問 14 ヒトでは合成されない、真菌に特異的な細胞膜成分はどれか。1つ選べ。
1 ホスファチジルエタノールアミン
2 ホスファチジルセリン
3 スフィンゴミエリン
4 エルゴステロール
5 コレステロール
解答・解説を見る
■ 正解
4(エルゴステロール)
■ 解説
真菌の細胞膜には、ヒトとは異なるエルゴステロール(ergosterol)が存在する。 ヒト細胞膜の主要ステロールはコレステロールであり、エルゴステロールは合成されない。
この「真菌だけが持つ」という特異性が、抗真菌薬の重要な標的となっている。
■ エルゴステロールが重要な理由
- ポリエン系抗真菌薬(アムホテリシンB):エルゴステロールに結合し膜を破壊
- アゾール系抗真菌薬(フルコナゾール等):エルゴステロール合成酵素を阻害
- アリルアミン系(テルビナフィン):スクアレンエポキシダーゼ阻害 → エルゴステロール合成阻害
つまり、エルゴステロールは抗真菌薬の主要ターゲットであり、 ヒトとの違いを利用した選択毒性の根拠となる。
■ 各選択肢の検討
● 1:ホスファチジルエタノールアミン(誤)
リン脂質の一種で、ヒト細胞膜にも存在する。
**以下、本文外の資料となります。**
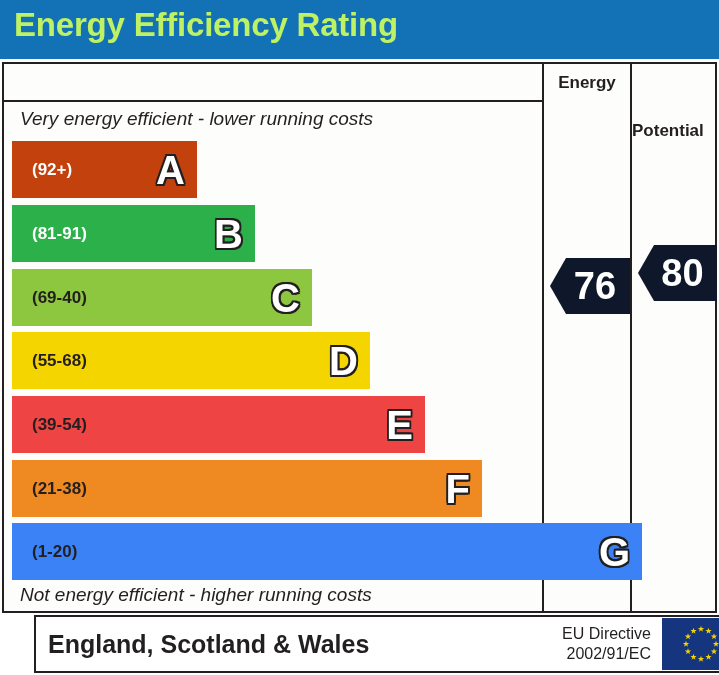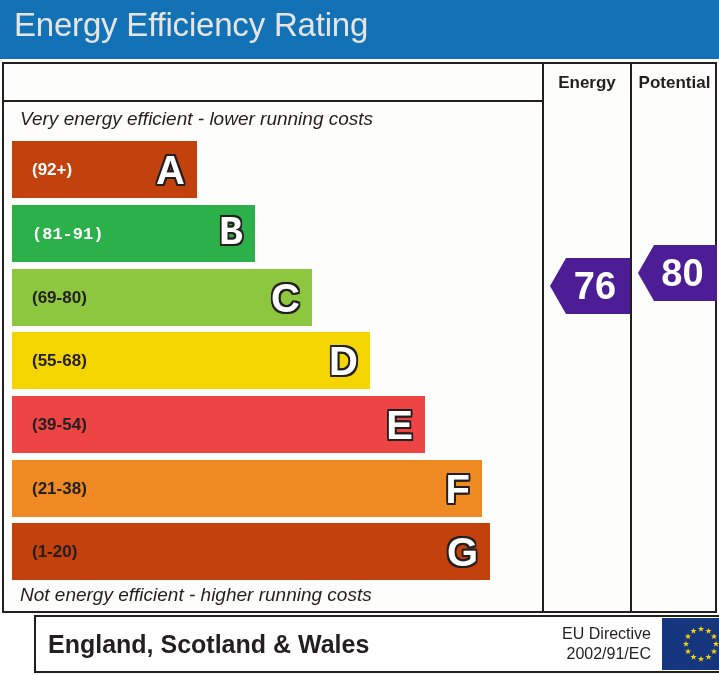--- a/index.html
+++ b/index.html
@@ -36,8 +36,8 @@
     left: 14px;
     top: 6px;
     font-size: 33px;
-    font-weight: normal;
-    color: #e5e5e5;
+    font-weight: bold;
+    color: #bef264;
     letter-spacing: -0.2px;
     white-space: nowrap;
   }

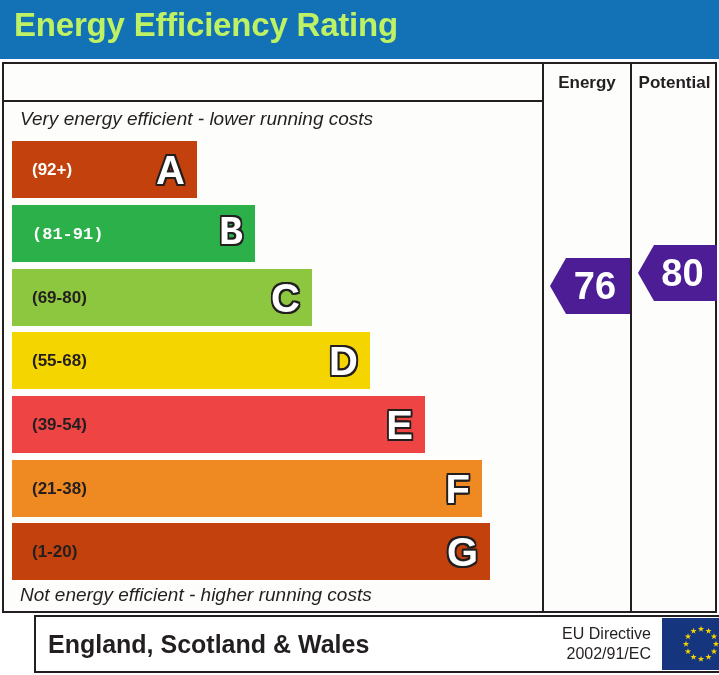--- a/index.html
+++ b/index.html
@@ -87,7 +87,7 @@
     white-space: nowrap;
   }
   .col-header.current   { left: 540px; width: 86px; }
-  .col-header.potential { left: 628px; width: 85px; }
+  .col-header.potential { left: 628px; width: 67px; margin-top: 48px; }
 
   
   .caption {

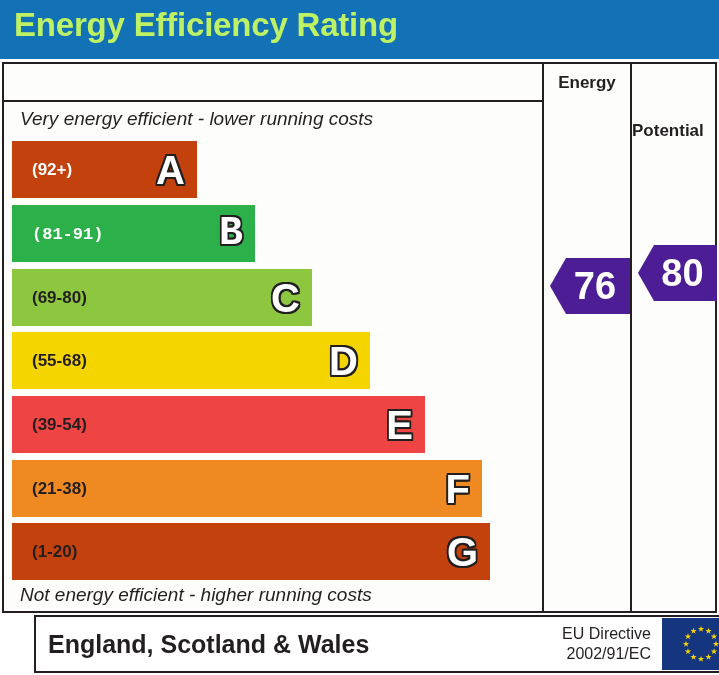--- a/index.html
+++ b/index.html
@@ -227,7 +227,7 @@
           <div class="band-range" style="color: rgb(255, 255, 255);">(92+)</div>
           <div class="band-letter">A</div>
         </div>
-        <div class="band" style="top: 141px; width: 243px; background: rgb(44, 177, 74); font-family: Liberation Mono, monospace;">
+        <div class="band" style="top: 141px; width: 243px; background: rgb(44, 177, 74);">
           <div class="band-range" style="color: rgb(255, 255, 255);">(81-91)</div>
           <div class="band-letter">B</div>
         </div>

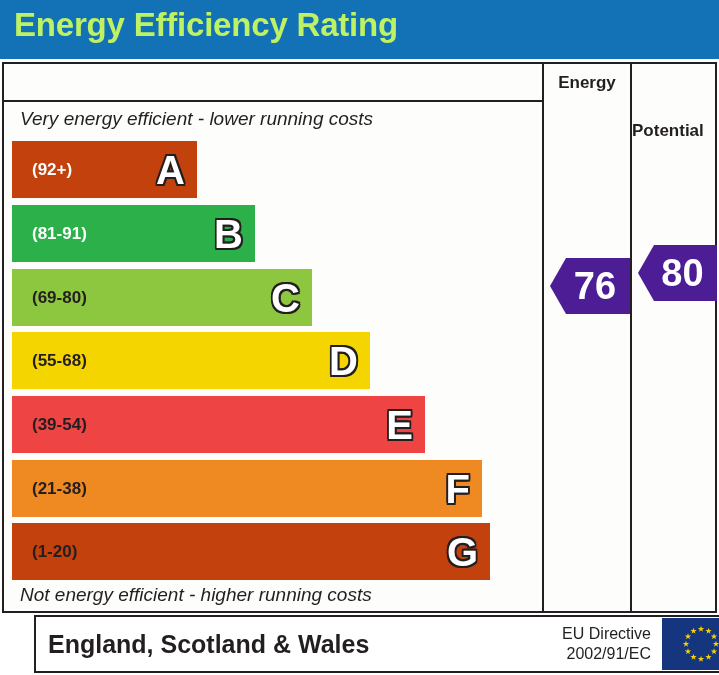--- a/index.html
+++ b/index.html
@@ -232,7 +232,7 @@
           <div class="band-letter">B</div>
         </div>
         <div class="band" style="top: 205px; width: 300px; background: rgb(141, 198, 63);">
-          <div class="band-range" style="color: rgb(35, 31, 32);">(69-80)</div>
+          <div class="band-range" style="color: rgb(35, 31, 32);">(69-40)</div>
           <div class="band-letter">C</div>
         </div>
         <div class="band" style="top: 268px; width: 358px; background: rgb(245, 213, 0);">

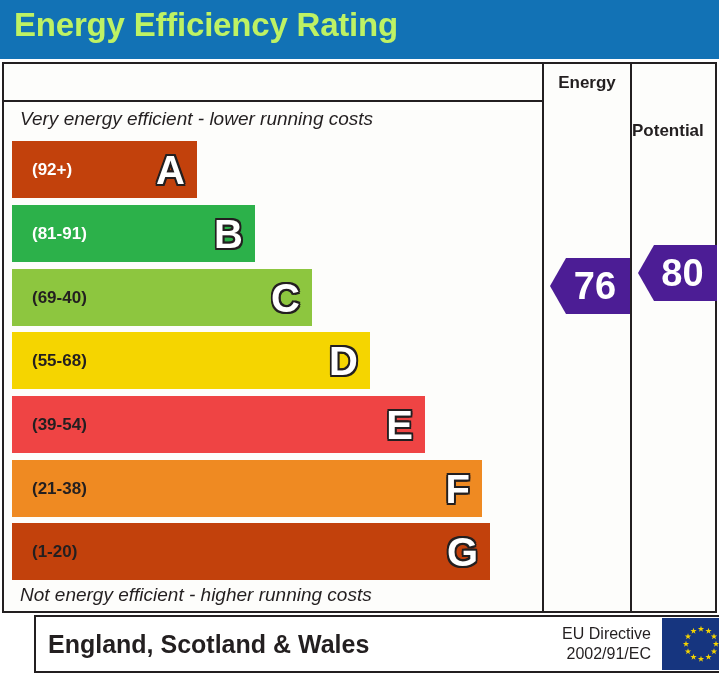--- a/index.html
+++ b/index.html
@@ -138,7 +138,7 @@
   .rating-arrow {
     position: absolute;
     height: 56px;
-    background: #4c1d95;
+    background: #0f172a;
     clip-path: polygon(16px 0, 100% 0, 100% 100%, 16px 100%, 0 50%);
   }
   .rating-arrow span {

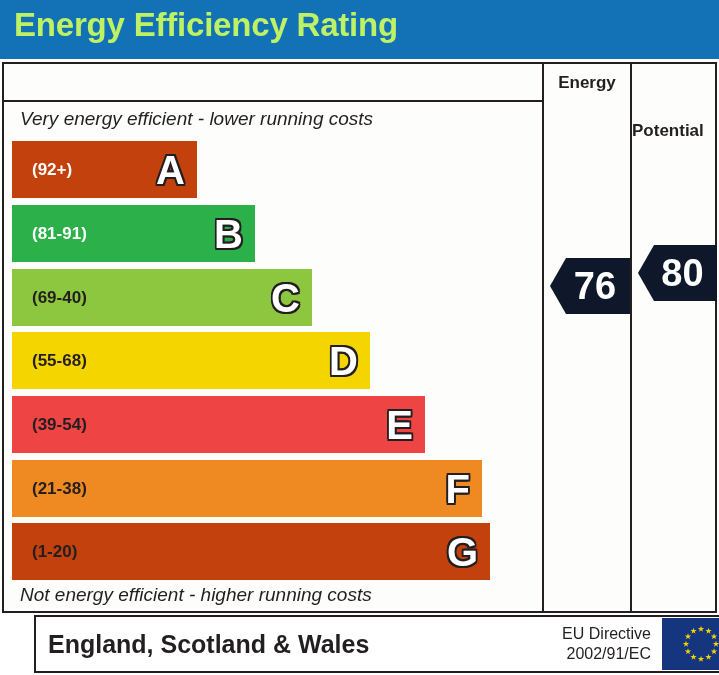--- a/index.html
+++ b/index.html
@@ -247,7 +247,7 @@
           <div class="band-range" style="color: rgb(35, 31, 32);">(21-38)</div>
           <div class="band-letter">F</div>
         </div>
-        <div class="band" style="top: 459px; width: 478px; background: #c2410c;">
+        <div class="band" style="top: 459px; width: 630px; background: #3b82f6;">
           <div class="band-range" style="color: rgb(35, 31, 32);">(1-20)</div>
           <div class="band-letter">G</div>
         </div>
真菌特異的ではない。
● 2:ホスファチジルセリン(誤)
これもリン脂質で、ヒト細胞膜にも広く存在する。
● 3:スフィンゴミエリン(誤)
スフィンゴ脂質で、ヒト細胞膜に存在。真菌ではむしろ少ない。
● 4:エルゴステロール(正)
真菌細胞膜に特異的に存在するステロール。 ヒトでは合成されず、抗真菌薬の主要標的。
● 5:コレステロール(誤)
ヒト細胞膜の主要ステロール。真菌では主成分ではない。
■ まとめ
- 真菌細胞膜の主要ステロールはエルゴステロール。
- ヒトはエルゴステロールを合成しない。
- 抗真菌薬の選択毒性の根拠となる。
- したがって正解は選択肢 4。